Problem statement
Please print every line from the one containing "- #### 소개 : - 팀프로젝트에서" through the last line of the records below, exactly as written and nothing more.

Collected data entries
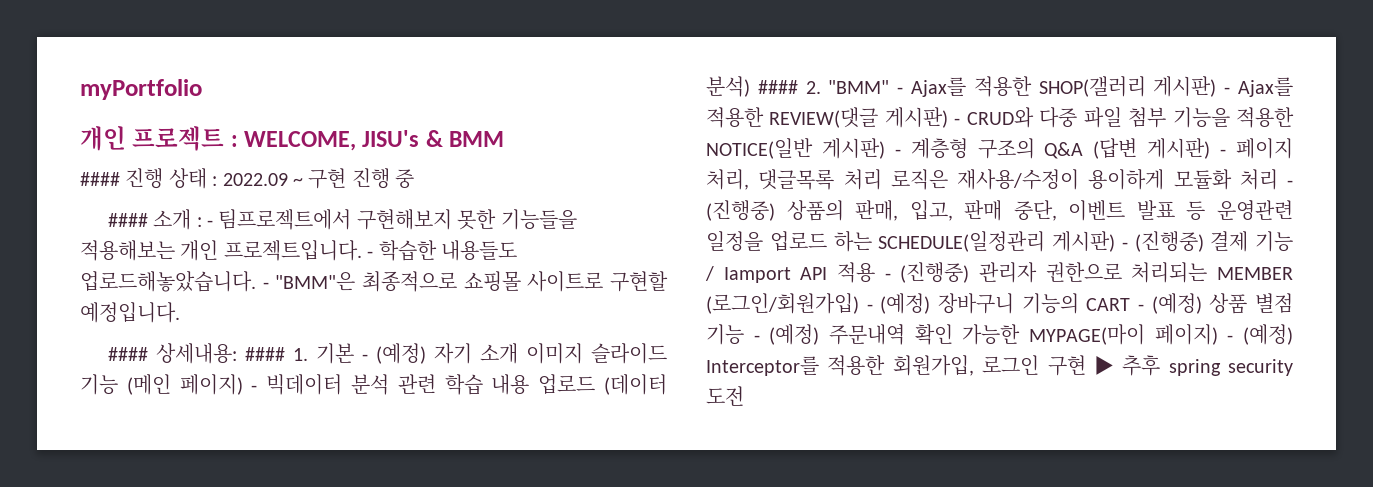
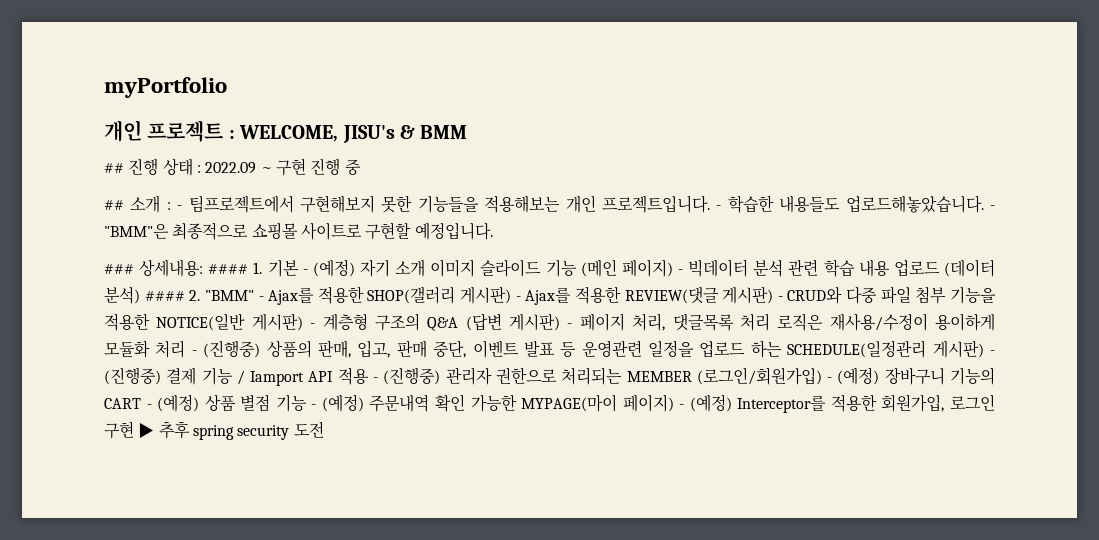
- #### 진행 상태 : 2022.09 ~ 구현 진행 중
+ ## 진행 상태 : 2022.09 ~ 구현 진행 중
- #### 소개 : - 팀프로젝트에서 구현해보지 못한 기능들을 적용해보는 개인 프로젝트입니다.
+ ## 소개 : - 팀프로젝트에서 구현해보지 못한 기능들을 적용해보는 개인 프로젝트입니다.
- #### 상세내용:
+ ### 상세내용:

Task answer
- #### 소개 : - 팀프로젝트에서 구현해보지 못한 기능들을 적용해보는 개인 프로젝트입니다.
+ ## 소개 : - 팀프로젝트에서 구현해보지 못한 기능들을 적용해보는 개인 프로젝트입니다.
- #### 상세내용:
+ ### 상세내용:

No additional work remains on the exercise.